Action item
Write out exactly the line containing "subtotal: 6202.00 -> 5932.00" along with each line that follows it in the records below, and no others.
--- START ---
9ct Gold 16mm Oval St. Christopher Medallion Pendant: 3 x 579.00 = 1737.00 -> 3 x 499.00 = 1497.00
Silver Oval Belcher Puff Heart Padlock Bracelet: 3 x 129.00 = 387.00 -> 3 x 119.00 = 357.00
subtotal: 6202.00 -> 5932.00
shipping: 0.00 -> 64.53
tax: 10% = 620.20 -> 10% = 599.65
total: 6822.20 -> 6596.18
--- END ---
Problem solution
subtotal: 6202.00 -> 5932.00
shipping: 0.00 -> 64.53
tax: 10% = 620.20 -> 10% = 599.65
total: 6822.20 -> 6596.18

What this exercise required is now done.